**Data provided**.
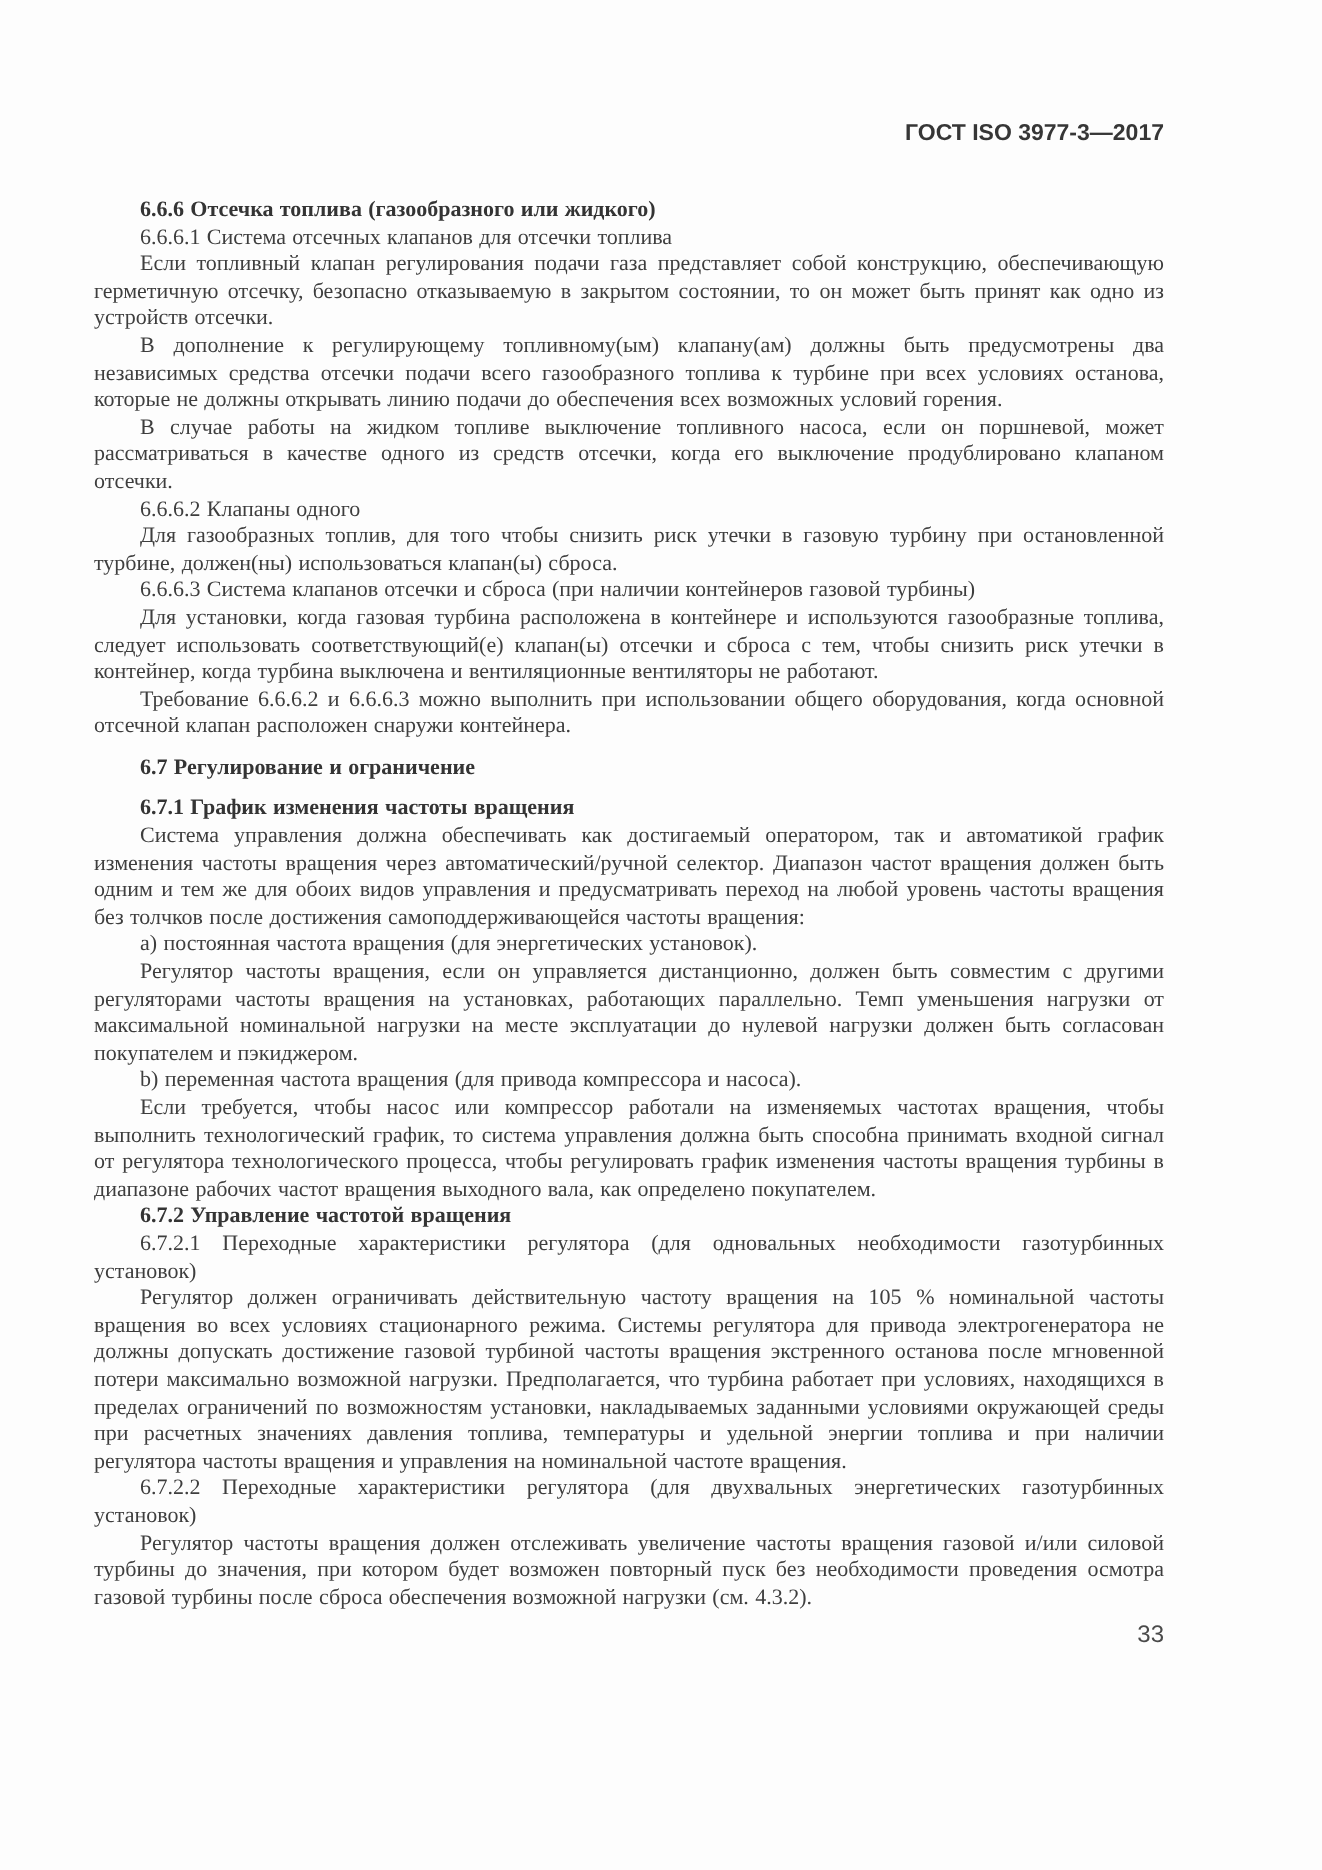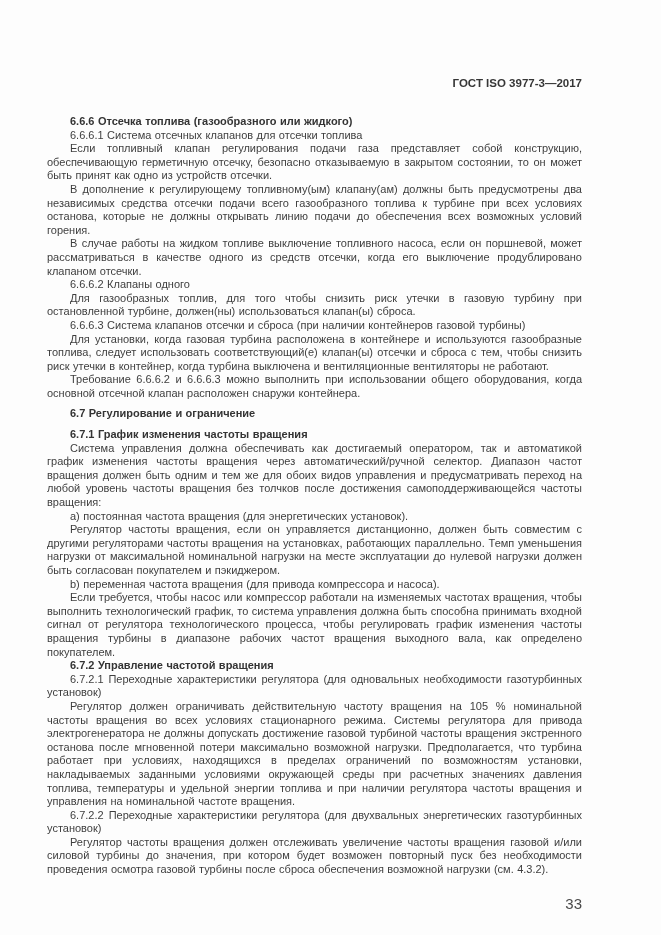--- a/index.html
+++ b/index.html
@@ -6,55 +6,56 @@
     margin: 0;
     padding: 0;
     background: #ffffff;
   }
   .page {
     position: relative;
     width: 661px;
     height: 935px;
     background: #fdfdfd;
     box-sizing: border-box;
-    padding: 77px 79px 0 47px;
+    padding: 61px 79px 0 47px;
     font-family: "Liberation Sans", sans-serif;
     color: #3e3e3e;
     overflow: hidden;
   }
   .doc-header {
     text-align: right;
     font-size: 11.5px;
     line-height: 13px;
     font-weight: bold;
     color: #363636;
     margin: 0 0 25px 0;
   }
   .doc-body p {
     margin: 0;
     font-size: 11px;
     line-height: 13.6px;
     text-align: justify;
     text-indent: 23px;
     color: #3e3e3e;
     word-spacing: 0.4px;
+    font-family: Liberation Serif, serif;
   }
   .doc-body p.head {
     font-weight: bold;
     color: #343434;
   }
   .doc-body p.spaced {
     margin-top: 7px;
   }
   .page-number {
     text-align: right;
-    font-size: 15px;
+    font-size: 12px;
     line-height: 13.6px;
     color: #4a4a4a;
-    margin-top: 20px;
+    margin-top: 5px;
   }
 </style>
 </head>
 <body>
 
 <div class="page">
   <div class="doc-header">ГОСТ ISO 3977-3—2017</div>
 
   <div class="doc-body">
       <p class="head">6.6.6 Отсечка топлива (газообразного или жидкого)</p>

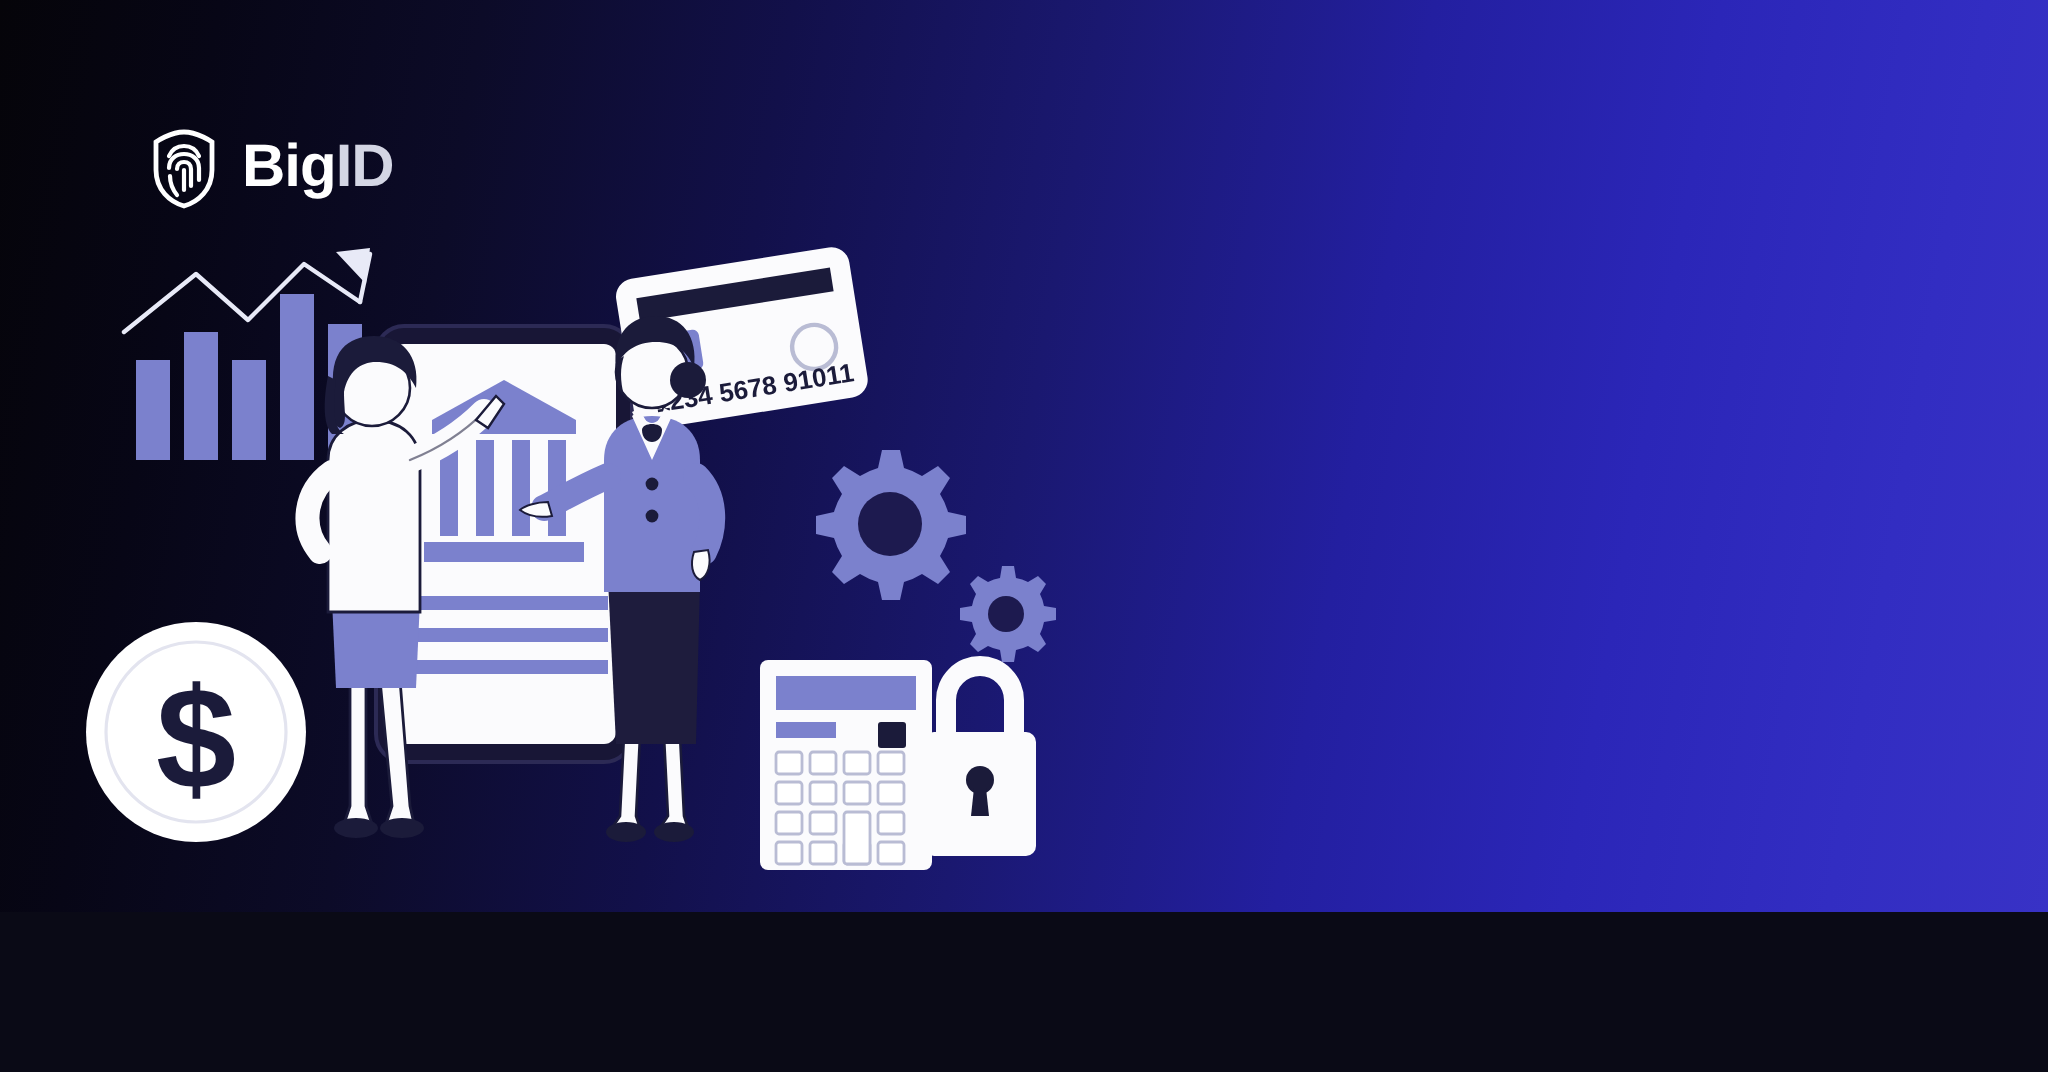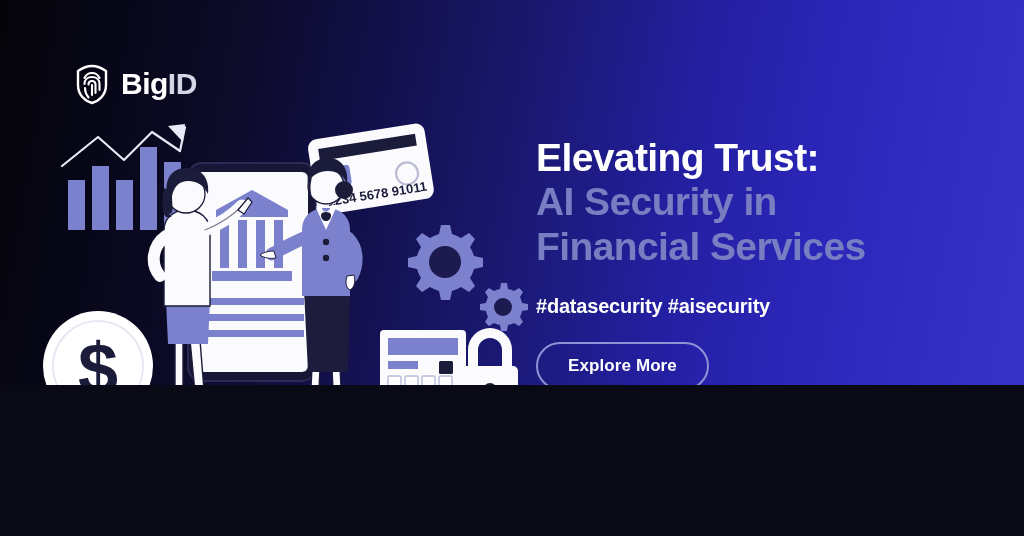--- a/index.html
+++ b/index.html
@@ -2,21 +2,21 @@
 <html><head>
 <meta charset="utf-8">
 <style>
   html, body {
     margin: 0; padding: 0;
     background: #0a0a16;
   }
   #banner {
     position: relative;
     width: 1024px;
-    height: 385px;
+    height: 456px;
     overflow: hidden;
     font-family: "Liberation Sans", sans-serif;
     background: linear-gradient(100deg,
         #050409 0%,
         #070616 10%,
         #0c0b28 22%,
         #12104a 36%,
         #1a1870 50%,
         #231fa0 65%,
         #2b26b8 78%,
@@ -258,21 +258,14 @@
       <g>
         <path d="M428 232 a22 22 0 0 1 44 0 l0 18 -10 0 0 -18 a12 12 0 0 0 -24 0 l0 18 -10 0 z" fill="#fbfbfd"></path>
         <rect x="422" y="248" width="56" height="62" rx="5" fill="#fbfbfd"></rect>
         <circle cx="450" cy="272" r="7" fill="#1b1b3a"></circle>
         <path d="M447 276 l6 0 1.5 14 -9 0 z" fill="#1b1b3a"></path>
       </g>
 
     </svg>
   </div>
 
-  <div id="copy">
-    <div class="headline l1">Elevating Trust:</div>
-    <div class="headline l2">AI Security in</div>
-    <div class="headline l3">Financial Services</div>
-    <div class="hashtags">#datasecurity #aisecurity</div>
-    <button id="explore-btn">Explore More</button>
-  </div>
 
 </div>
 
 </body></html>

**Your instructions**. Return the entries unchanged, save for the pictures, which do not belong in the copy.

**Answer to this task**.
--- a/index.html
+++ b/index.html
@@ -6,55 +6,56 @@
     margin: 0;
     padding: 0;
     background: #ffffff;
   }
   .page {
     position: relative;
     width: 661px;
     height: 935px;
     background: #fdfdfd;
     box-sizing: border-box;
-    padding: 77px 79px 0 47px;
+    padding: 61px 79px 0 47px;
     font-family: "Liberation Sans", sans-serif;
     color: #3e3e3e;
     overflow: hidden;
   }
   .doc-header {
     text-align: right;
     font-size: 11.5px;
     line-height: 13px;
     font-weight: bold;
     color: #363636;
     margin: 0 0 25px 0;
   }
   .doc-body p {
     margin: 0;
     font-size: 11px;
     line-height: 13.6px;
     text-align: justify;
     text-indent: 23px;
     color: #3e3e3e;
     word-spacing: 0.4px;
+    font-family: Liberation Serif, serif;
   }
   .doc-body p.head {
     font-weight: bold;
     color: #343434;
   }
   .doc-body p.spaced {
     margin-top: 7px;
   }
   .page-number {
     text-align: right;
-    font-size: 15px;
+    font-size: 12px;
     line-height: 13.6px;
     color: #4a4a4a;
-    margin-top: 20px;
+    margin-top: 5px;
   }
 </style>
 </head>
 <body>
 
 <div class="page">
   <div class="doc-header">ГОСТ ISO 3977-3—2017</div>
 
   <div class="doc-body">
       <p class="head">6.6.6 Отсечка топлива (газообразного или жидкого)</p>

--- a/index.html
+++ b/index.html
@@ -2,21 +2,21 @@
 <html><head>
 <meta charset="utf-8">
 <style>
   html, body {
     margin: 0; padding: 0;
     background: #0a0a16;
   }
   #banner {
     position: relative;
     width: 1024px;
-    height: 385px;
+    height: 456px;
     overflow: hidden;
     font-family: "Liberation Sans", sans-serif;
     background: linear-gradient(100deg,
         #050409 0%,
         #070616 10%,
         #0c0b28 22%,
         #12104a 36%,
         #1a1870 50%,
         #231fa0 65%,
         #2b26b8 78%,
@@ -258,21 +258,14 @@
       <g>
         <path d="M428 232 a22 22 0 0 1 44 0 l0 18 -10 0 0 -18 a12 12 0 0 0 -24 0 l0 18 -10 0 z" fill="#fbfbfd"></path>
         <rect x="422" y="248" width="56" height="62" rx="5" fill="#fbfbfd"></rect>
         <circle cx="450" cy="272" r="7" fill="#1b1b3a"></circle>
         <path d="M447 276 l6 0 1.5 14 -9 0 z" fill="#1b1b3a"></path>
       </g>
 
     </svg>
   </div>
 
-  <div id="copy">
-    <div class="headline l1">Elevating Trust:</div>
-    <div class="headline l2">AI Security in</div>
-    <div class="headline l3">Financial Services</div>
-    <div class="hashtags">#datasecurity #aisecurity</div>
-    <button id="explore-btn">Explore More</button>
-  </div>
 
 </div>
 
 </body></html>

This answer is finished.